The biggest finding by the NRC’s special inspection team (i.e., the improper risk evaluations for planned maintenance while the reactor operated) was a very nice catch. The problem as detailed in the NRC’s report is black and white. But it took considerable homework by the special inspection team for this picture to emerge so clearly.

This near miss is yet another example of safety problems being introduced by recent modifications intended to manage the risk from aging components. As the bathtub curve shows, aging components face an increasingly greater chance of failure as they enter the wear-out region. But replacing aging components with brand new ones involves the risk of failure during the break-in region.

Workers replaced all the original GE AKR electrical breakers between 2007 and 2009 with Nuclear Logistics Incorporated Masterpact breakers. The GE AKR breakers certainly had at least their share of problems during the break-in phase, as evidenced by many warnings issued by the NRC to plant owners about them as well as reports of problems submitted by plants owners to the NRC. Installing replacement breakers made by a different vendor does not mean the break-in problems will be automatically revisited, but it opens the door for that potential. And some break-in problems entered via that door at River Bend.
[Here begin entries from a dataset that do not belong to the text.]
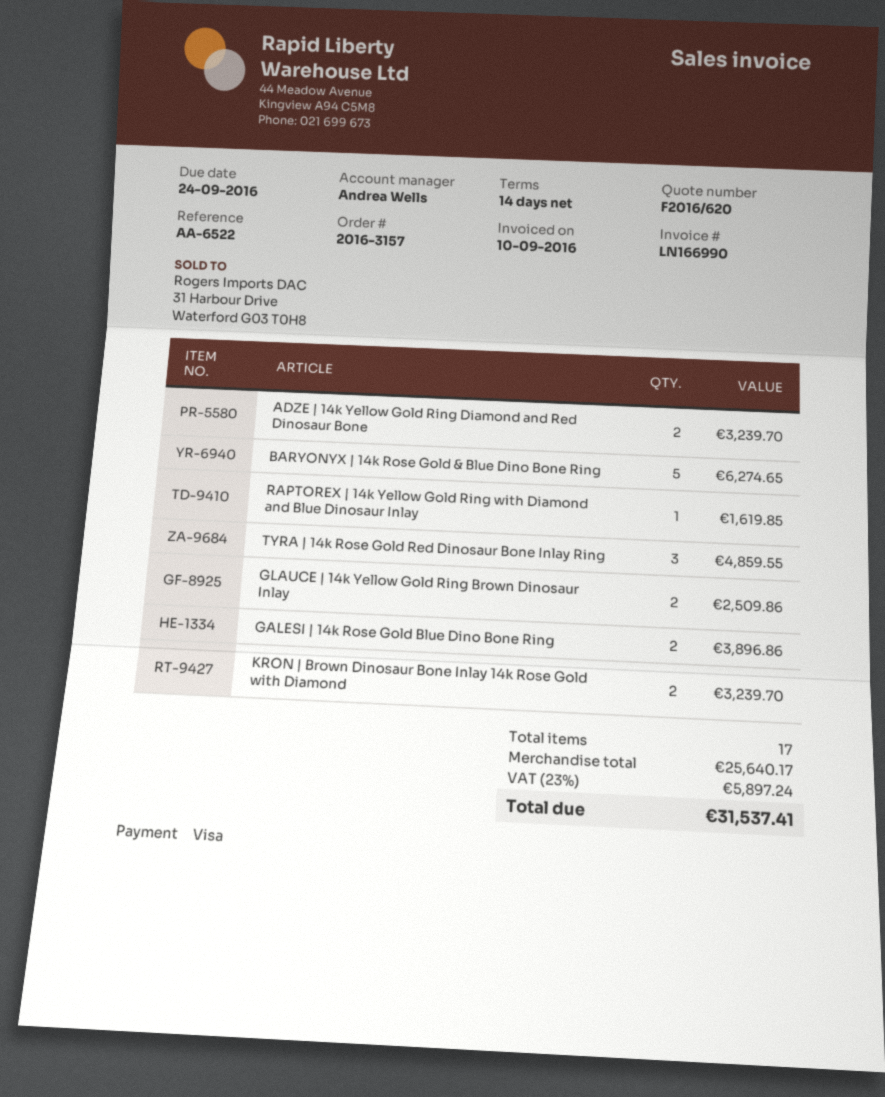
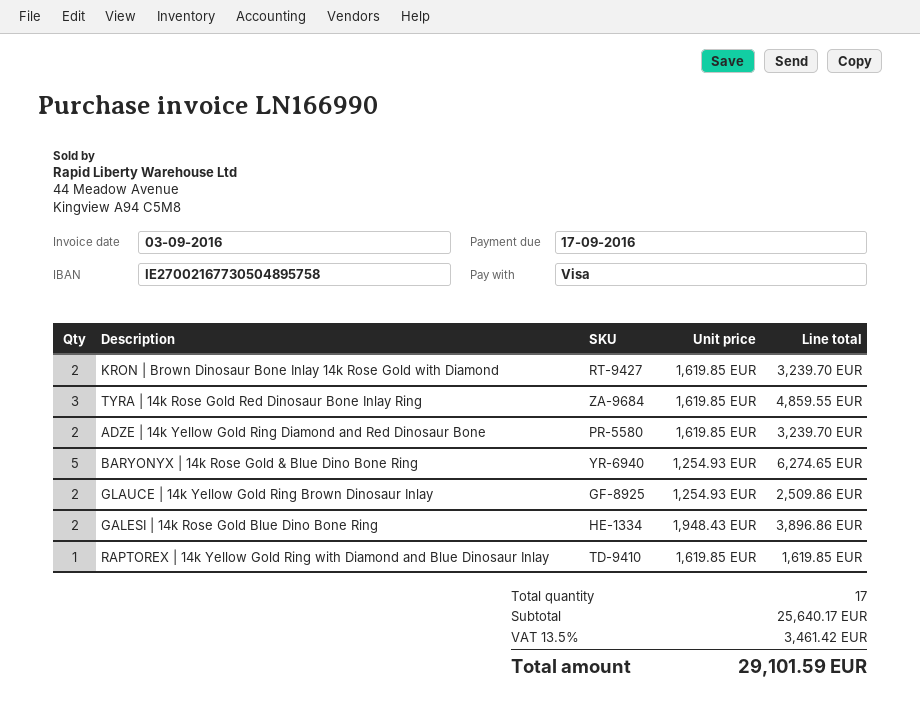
invoice date: 2016-09-10 -> 2016-09-03
due date: 2016-09-24 -> 2016-09-17
tax: 23% = 5897.24 -> 13.5% = 3461.42
total: 31537.41 -> 29101.59

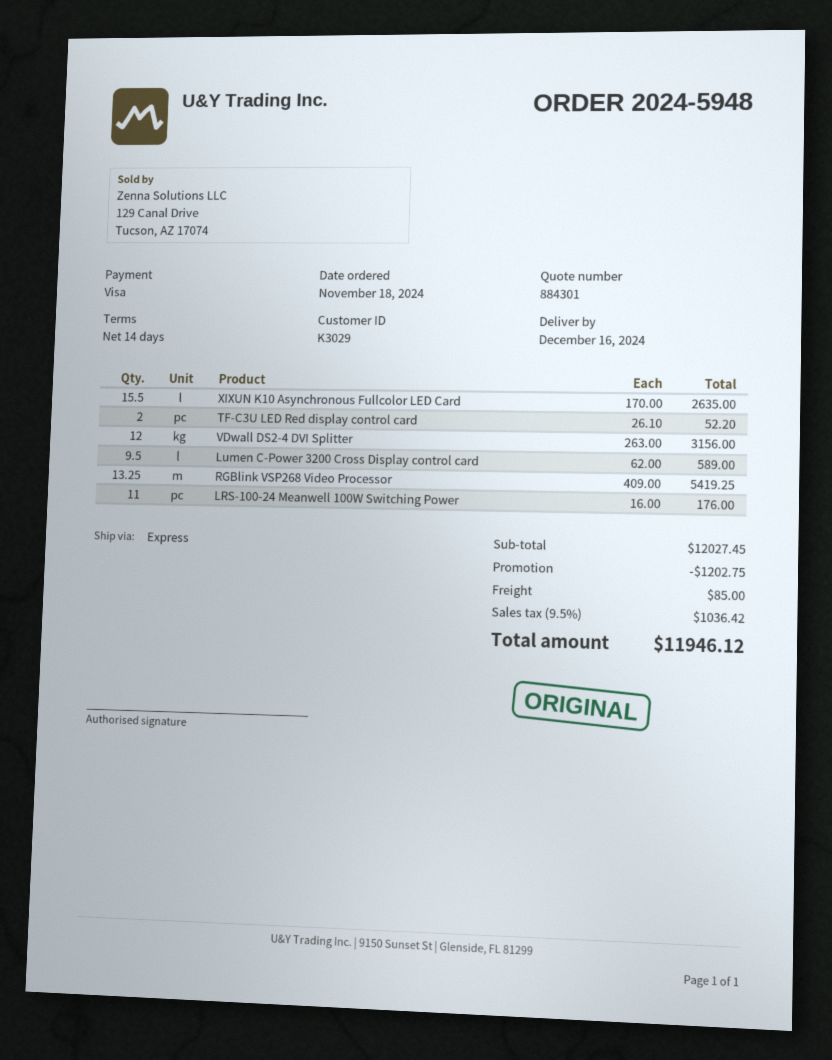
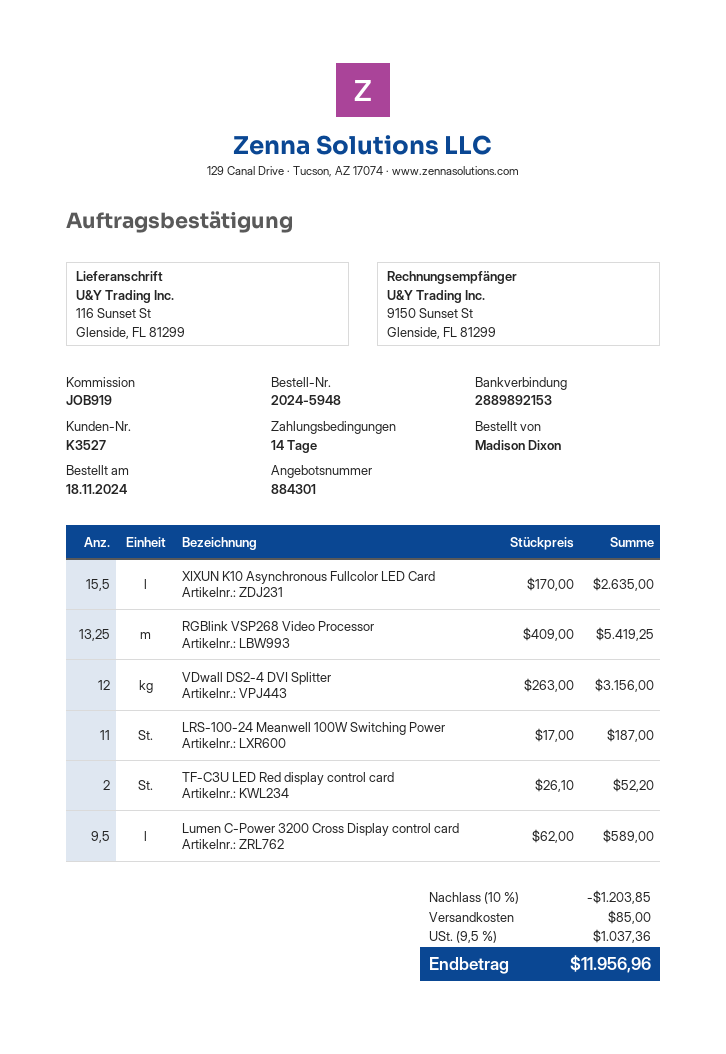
customer number: K3029 -> K3527
LRS-100-24 Meanwell 100W Switching Power: 11 x 16.00 = 176.00 -> 11 x 17.00 = 187.00
discount: 1202.75 -> 1203.85
tax: 9.5% = 1036.42 -> 9.5% = 1037.36
total: 11946.12 -> 11956.96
The NRC’s special inspection team delivered the proper message with its sanctions in this case. Online maintenance and testing can be done when certain precautions are taken. By not taking the proper precautions, testing at River Bend sometimes involved greater risk than appropriate. And as the replacement components began failing, the adverse trend should have prompted the root cause to be identified and resolved in a timely and effective manner.

While these problems did not cause this near miss to have serious consequences, that outcome was more luck than it should have been. If the plant owner responds appropriately to the NRC’s message, the programmatic fixes will reduce the reliance on luck for nuclear safety at River Bend.